La Belgique face à un creux inédit : la natalité s’effrite, quels effets pour demain ?

© Getty Images – AndreyPopov / Comme en France, la natalité diminue en Belgique : est-ce si grave de faire moins d’enfants ?. Photo d’illustration. © RTBF.be

La Belgique enregistre son plus faible nombre de naissances depuis plus de 80 ans. Entre choix de vie, contraintes économiques et inquiétudes face à l’avenir, les naissances se font plus rares. Un tournant démographique aux conséquences bien réelles, déjà visibles dans les écoles et sur le marché du travail.

En Belgique, la baisse de la natalité n’est plus un phénomène passager, elle recule de façon continue et préoccupante.
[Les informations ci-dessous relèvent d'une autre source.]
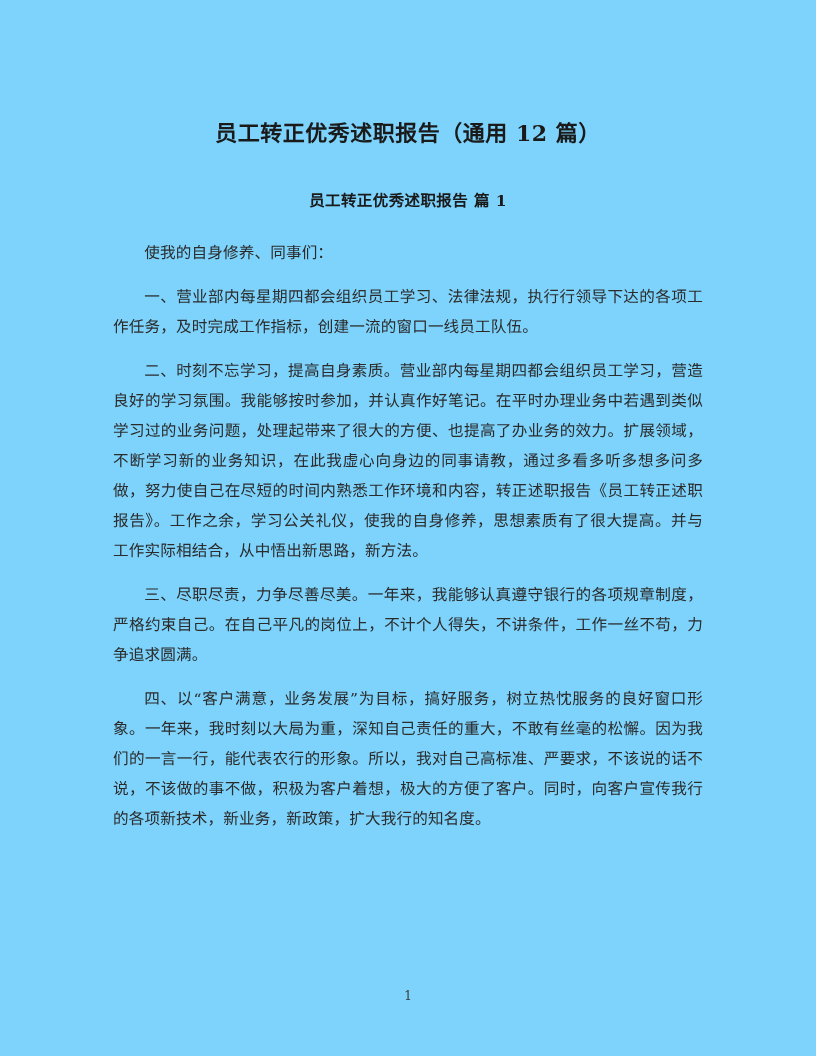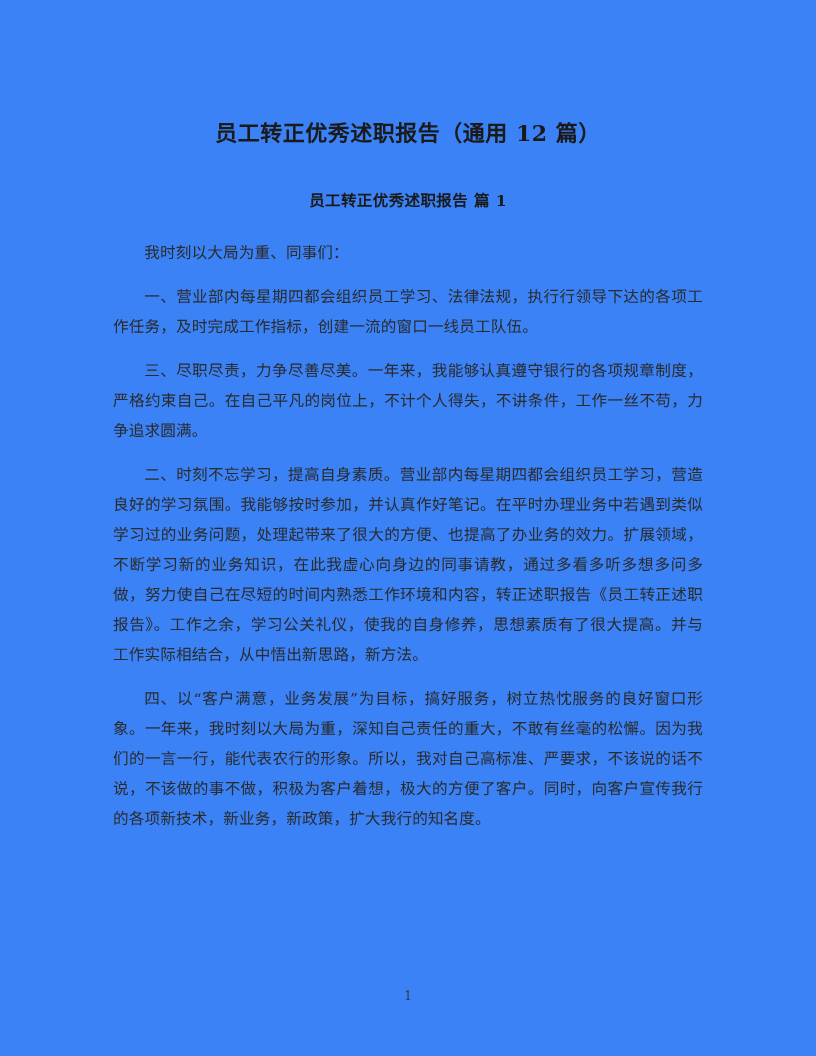--- a/index.html
+++ b/index.html
@@ -14,7 +14,7 @@
     width: 816px;
     height: 1056px;
     margin: 0 auto;
-    background: #3b82f6;
+    background: #7dd3fc;
     box-sizing: border-box;
     overflow: hidden;
     font-family: "DejaVu Serif", "Liberation Serif", serif;

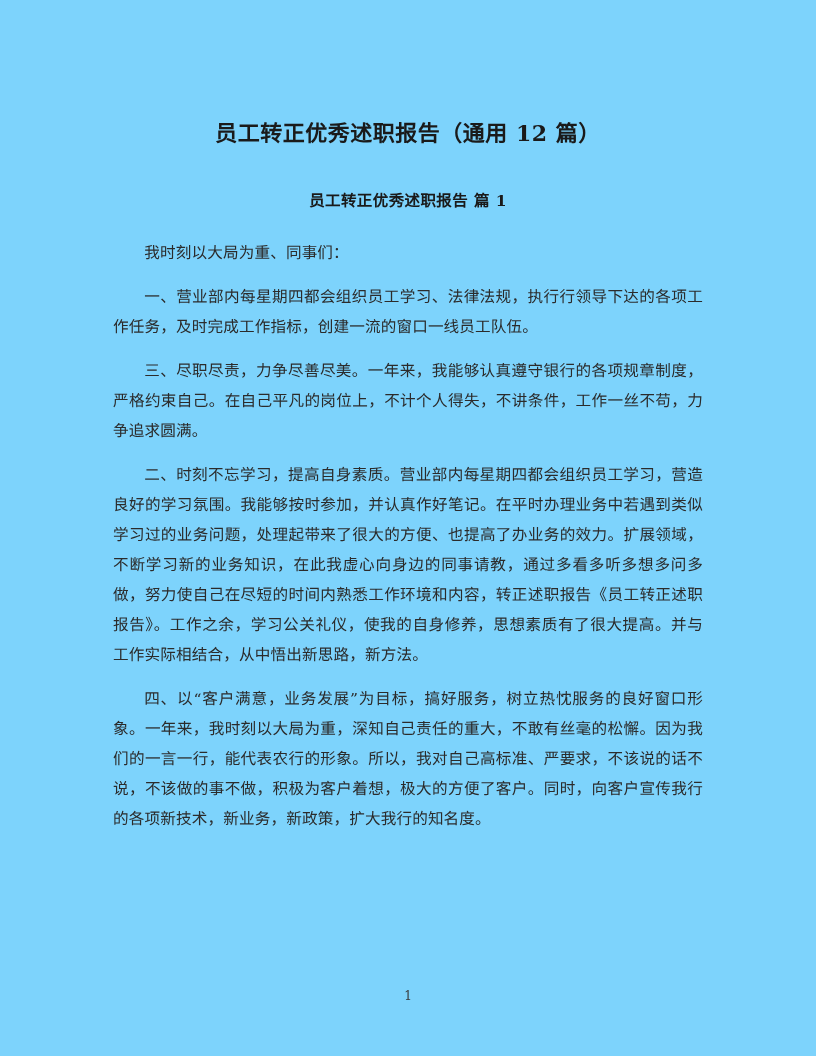--- a/index.html
+++ b/index.html
@@ -94,7 +94,7 @@
     <h2 class="doc-subtitle">员工转正优秀述职报告 篇 1</h2>
 
     <div class="body-block">
-      <p class="para">我时刻以大局为重、同事们：</p>
+      <p class="para">使我的自身修养、同事们：</p>
       <p class="para">一、营业部内每星期四都会组织员工学习、法律法规，执行行领导下达的各项工作任务，及时完成工作指标，创建一流的窗口一线员工队伍。</p>
       <p class="para">三、尽职尽责，力争尽善尽美。一年来，我能够认真遵守银行的各项规章制度，严格约束自己。在自己平凡的岗位上，不计个人得失，不讲条件，工作一丝不苟，力争追求圆满。</p>
       <p class="para">二、时刻不忘学习，提高自身素质。营业部内每星期四都会组织员工学习，营造良好的学习氛围。我能够按时参加，并认真作好笔记。在平时办理业务中若遇到类似学习过的业务问题，处理起带来了很大的方便、也提高了办业务的效力。扩展领域，不断学习新的业务知识，在此我虚心向身边的同事请教，通过多看多听多想多问多做，努力使自己在尽短的时间内熟悉工作环境和内容，转正述职报告《员工转正述职报告》。工作之余，学习公关礼仪，使我的自身修养，思想素质有了很大提高。并与工作实际相结合，从中悟出新思路，新方法。</p>

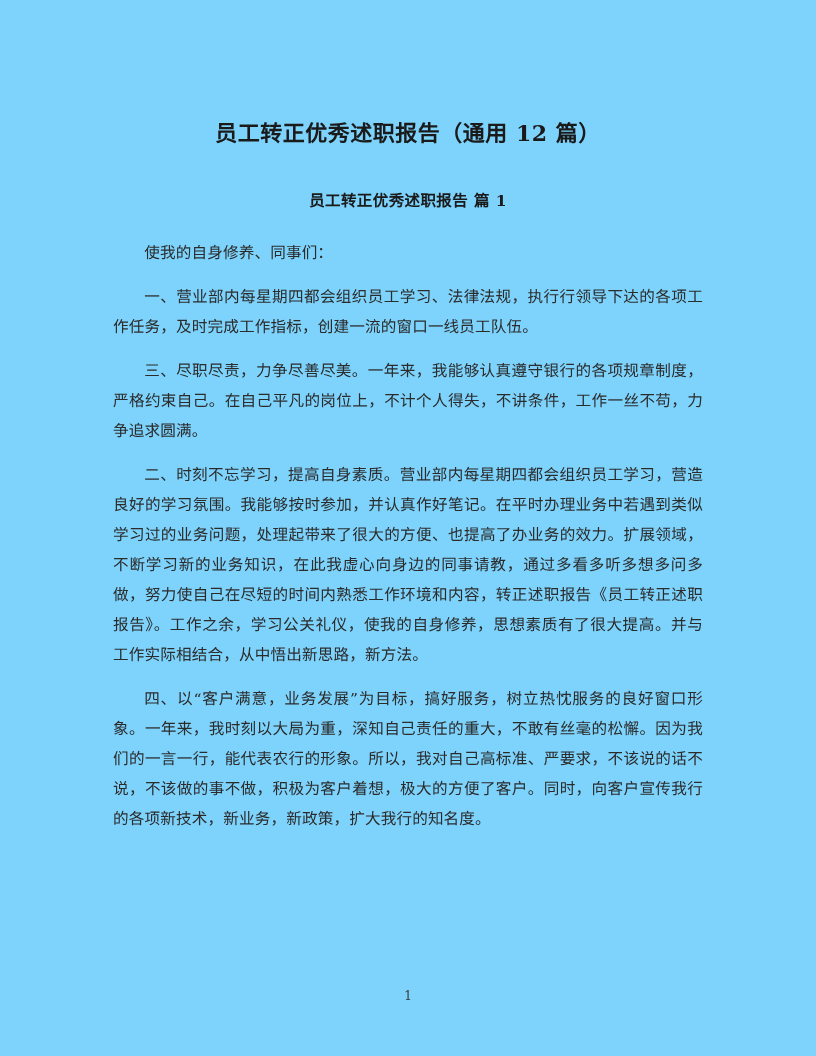--- a/index.html
+++ b/index.html
@@ -96,8 +96,8 @@
     <div class="body-block">
       <p class="para">使我的自身修养、同事们：</p>
       <p class="para">一、营业部内每星期四都会组织员工学习、法律法规，执行行领导下达的各项工作任务，及时完成工作指标，创建一流的窗口一线员工队伍。</p>
+      <p class="para">二、时刻不忘学习，提高自身素质。营业部内每星期四都会组织员工学习，营造良好的学习氛围。我能够按时参加，并认真作好笔记。在平时办理业务中若遇到类似学习过的业务问题，处理起带来了很大的方便、也提高了办业务的效力。扩展领域，不断学习新的业务知识，在此我虚心向身边的同事请教，通过多看多听多想多问多做，努力使自己在尽短的时间内熟悉工作环境和内容，转正述职报告《员工转正述职报告》。工作之余，学习公关礼仪，使我的自身修养，思想素质有了很大提高。并与工作实际相结合，从中悟出新思路，新方法。</p>
       <p class="para">三、尽职尽责，力争尽善尽美。一年来，我能够认真遵守银行的各项规章制度，严格约束自己。在自己平凡的岗位上，不计个人得失，不讲条件，工作一丝不苟，力争追求圆满。</p>
-      <p class="para">二、时刻不忘学习，提高自身素质。营业部内每星期四都会组织员工学习，营造良好的学习氛围。我能够按时参加，并认真作好笔记。在平时办理业务中若遇到类似学习过的业务问题，处理起带来了很大的方便、也提高了办业务的效力。扩展领域，不断学习新的业务知识，在此我虚心向身边的同事请教，通过多看多听多想多问多做，努力使自己在尽短的时间内熟悉工作环境和内容，转正述职报告《员工转正述职报告》。工作之余，学习公关礼仪，使我的自身修养，思想素质有了很大提高。并与工作实际相结合，从中悟出新思路，新方法。</p>
       <p class="para">四、以“客户满意，业务发展”为目标，搞好服务，树立热忱服务的良好窗口形象。一年来，我时刻以大局为重，深知自己责任的重大，不敢有丝毫的松懈。因为我们的一言一行，能代表农行的形象。所以，我对自己高标准、严要求，不该说的话不说，不该做的事不做，积极为客户着想，极大的方便了客户。同时，向客户宣传我行的各项新技术，新业务，新政策，扩大我行的知名度。</p>
     </div>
En 2024, le pays n’a enregistré que 108 150 naissances, soit une diminution de 1,9 % par rapport à 2023, du jamais vu depuis la Seconde Guerre mondiale.
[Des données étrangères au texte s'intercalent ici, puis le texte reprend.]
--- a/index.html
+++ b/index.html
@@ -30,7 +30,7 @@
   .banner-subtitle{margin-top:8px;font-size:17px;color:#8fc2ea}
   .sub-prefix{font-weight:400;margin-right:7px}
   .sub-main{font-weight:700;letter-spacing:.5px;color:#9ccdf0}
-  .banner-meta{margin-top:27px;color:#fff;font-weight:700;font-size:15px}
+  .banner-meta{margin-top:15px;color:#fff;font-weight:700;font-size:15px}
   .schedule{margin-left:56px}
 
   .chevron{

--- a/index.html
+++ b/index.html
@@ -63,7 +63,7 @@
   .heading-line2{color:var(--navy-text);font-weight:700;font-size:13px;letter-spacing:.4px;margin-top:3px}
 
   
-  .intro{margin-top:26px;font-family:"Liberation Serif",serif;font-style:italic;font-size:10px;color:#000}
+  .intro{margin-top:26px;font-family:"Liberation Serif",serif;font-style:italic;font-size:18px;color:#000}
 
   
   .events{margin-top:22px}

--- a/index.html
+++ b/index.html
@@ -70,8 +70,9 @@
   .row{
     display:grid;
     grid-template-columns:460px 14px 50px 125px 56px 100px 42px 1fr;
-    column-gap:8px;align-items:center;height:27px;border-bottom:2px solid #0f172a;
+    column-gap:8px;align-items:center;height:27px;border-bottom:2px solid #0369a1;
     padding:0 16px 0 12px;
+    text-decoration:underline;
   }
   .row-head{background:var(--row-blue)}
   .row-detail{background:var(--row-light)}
L’indice conjoncturel de fécondité, c’est-à-dire le nombre moyen d’enfants par femme, s’élève à 1,44 enfant en 2024. Chez les femmes belges, il tombe à 1,33 contre 1,89 chez les femmes non belges. Des chiffres bien en dessous du seuil de renouvellement des générations.

Pourquoi cette tendance ?

Plusieurs facteurs peuvent expliquer ces changements. D’abord, l’âge moyen des mères ne cesse de grimper, 31,4 ans en 2024. De plus, le nombre d’enfants par femme baisse depuis plus d’une décennie, de 1,86 en 2008 à 1,52 en 2022.

La démographe Marie Vandresse attribue cette baisse à l’évolution de la société et l’éducation des femmes. Par exemple, beaucoup de femmes actives professionnellement décident d’avoir des enfants beaucoup plus tard. Elle rappelle aussi que la confiance que l’on place dans l’avenir joue un rôle déterminant. Lorsque l’emploi, les revenus ou le logement paraissent incertains, beaucoup de couples préfèrent attendre. À cela s’ajoutent d’autres inquiétudes, comme le changement climatique, qui amènent certains à s’interroger sur la responsabilité d’avoir un enfant dans un monde jugé instable.

 

Deux conséquences majeures

La chute des naissances se fait déjà sentir dans les écoles. En Fédération Wallonie-Bruxelles, plus de 30 000 élèves ont disparu en dix ans. Des classes ferment, d’autres fusionnent, et d’ici 2029, plus de 2 000 postes d’enseignants pourraient être supprimés.

Pourtant, cette baisse n’a pas que des effets négatifs. À Bruxelles, elle est parfois perçue comme un répit après des années de surpopulation scolaire. « Le recul des naissances offre un souffle nouveau à un système longtemps saturé », observe Antoine de Borman, directeur général de perspective.brussels.

Autre conséquence, avec moins d’enfants qui naissent, le pays vieillit plus vite. Le déséquilibre entre actifs et retraités se creuse, fragilisant les systèmes de pension, de santé et de protection sociale. À long terme, cette évolution posera un véritable défi pour la durabilité de l’État belge.